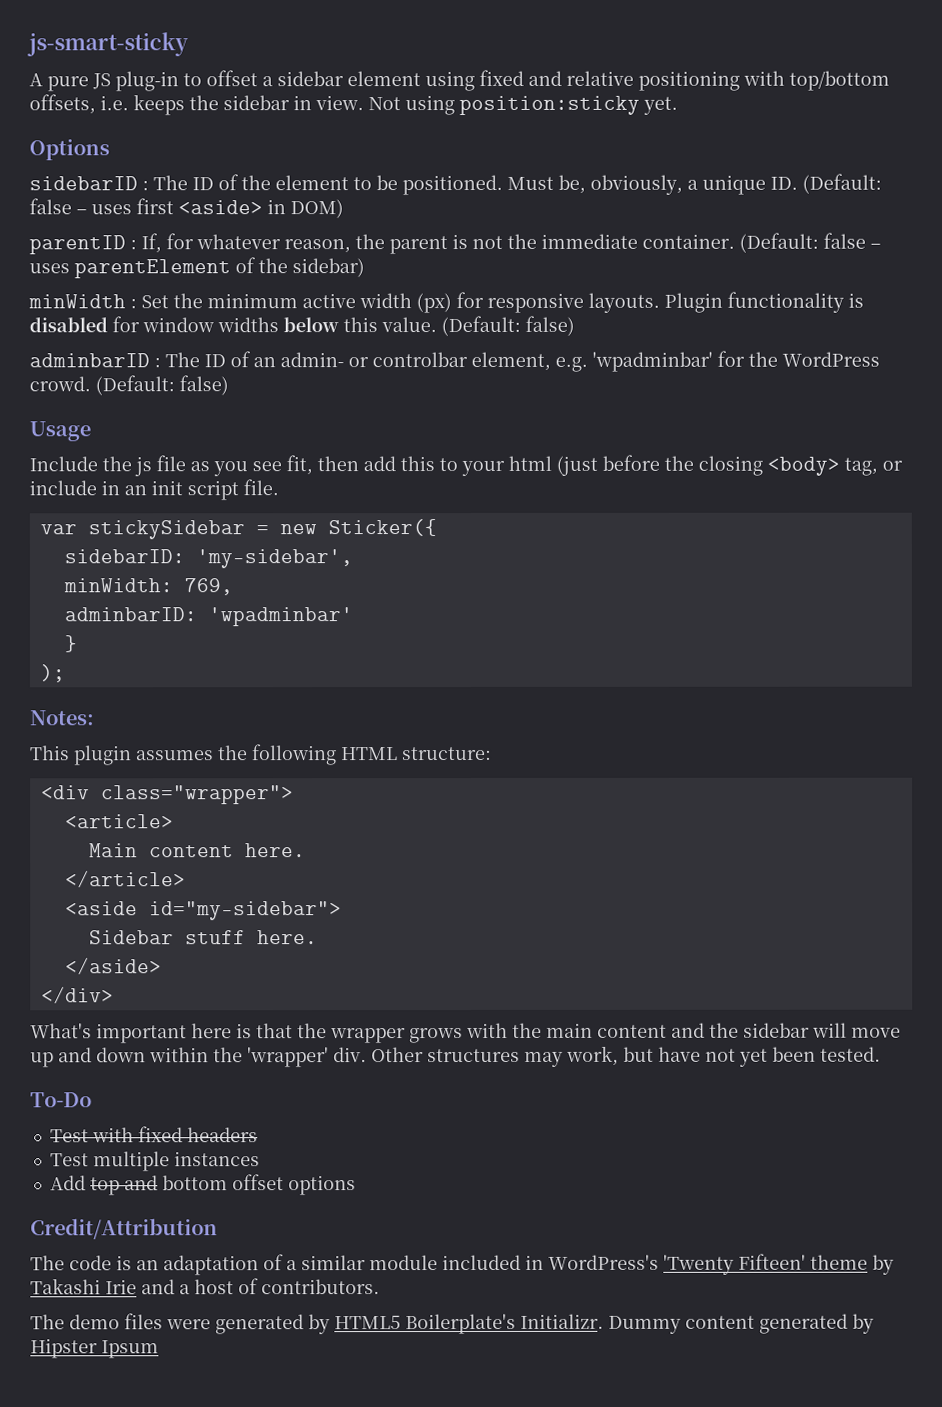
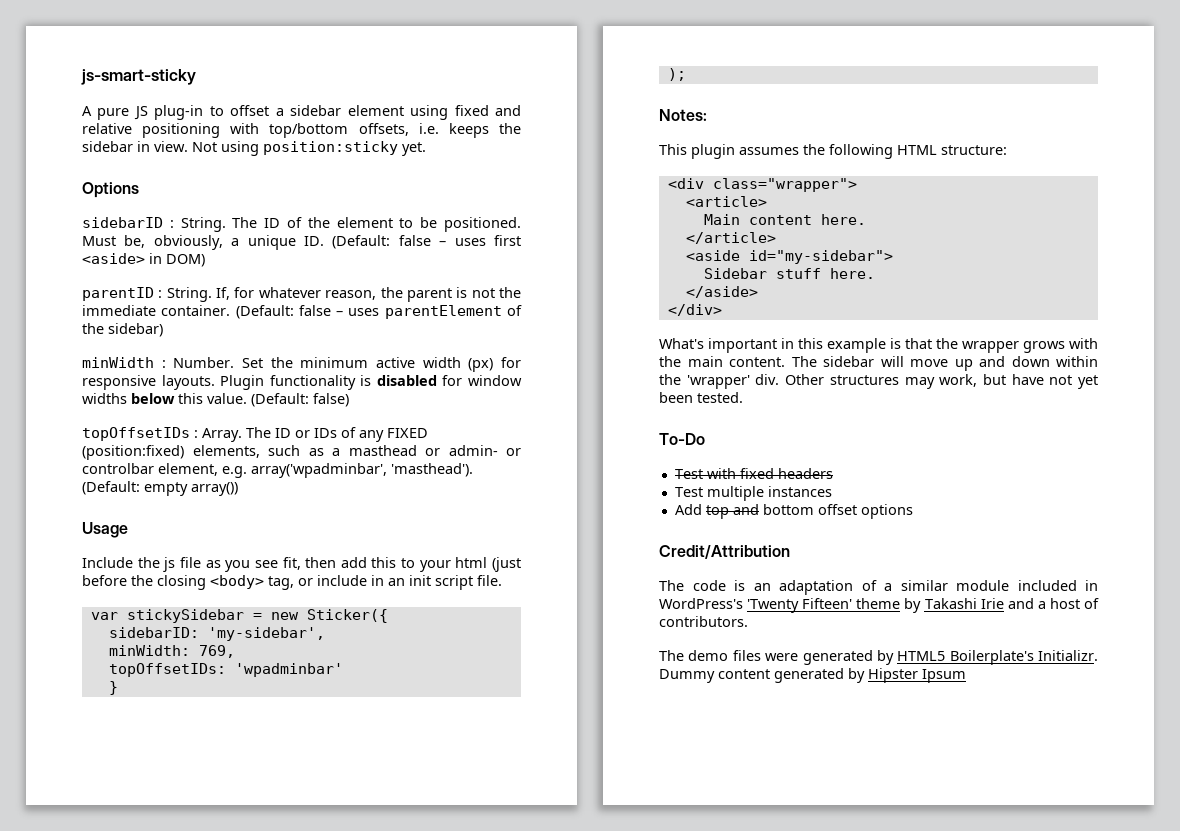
- sidebarID : The ID of the element to be positioned.
+ sidebarID : String. The ID of the element to be positioned.
- parentID : If, for whatever reason, the parent is not the immediate container.
+ parentID : String. If, for whatever reason, the parent is not the immediate container.
- minWidth : Set the minimum active width (px) for responsive layouts.
+ minWidth : Number. Set the minimum active width (px) for responsive layouts.
- adminbarID : The ID of an admin- or controlbar element, e.g. 'wpadminbar' for the WordPress crowd. (Default: false)
+ topOffsetIDs : Array. The ID or IDs of any FIXED (position:fixed) elements, such as a masthead or admin- or controlbar element, e.g. array('wpadminbar', 'masthead'). (Default: empty array())
- adminbarID: 'wpadminbar'
+ topOffsetIDs: 'wpadminbar'
- What's important here is that the wrapper grows with the main content and the sidebar will move up and down within the 'wrapper' div.
+ What's important in this example is that the wrapper grows with the main content. The sidebar will move up and down within the 'wrapper' div.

--------------------

== Problem details ==
Could you give the material above again, exactly and without its pictures?

== Response ==
- sidebarID : The ID of the element to be positioned.
+ sidebarID : String. The ID of the element to be positioned.
- parentID : If, for whatever reason, the parent is not the immediate container.
+ parentID : String. If, for whatever reason, the parent is not the immediate container.
- minWidth : Set the minimum active width (px) for responsive layouts.
+ minWidth : Number. Set the minimum active width (px) for responsive layouts.
- adminbarID : The ID of an admin- or controlbar element, e.g. 'wpadminbar' for the WordPress crowd. (Default: false)
+ topOffsetIDs : Array. The ID or IDs of any FIXED (position:fixed) elements, such as a masthead or admin- or controlbar element, e.g. array('wpadminbar', 'masthead'). (Default: empty array())
- adminbarID: 'wpadminbar'
+ topOffsetIDs: 'wpadminbar'
- What's important here is that the wrapper grows with the main content and the sidebar will move up and down within the 'wrapper' div.
+ What's important in this example is that the wrapper grows with the main content. The sidebar will move up and down within the 'wrapper' div.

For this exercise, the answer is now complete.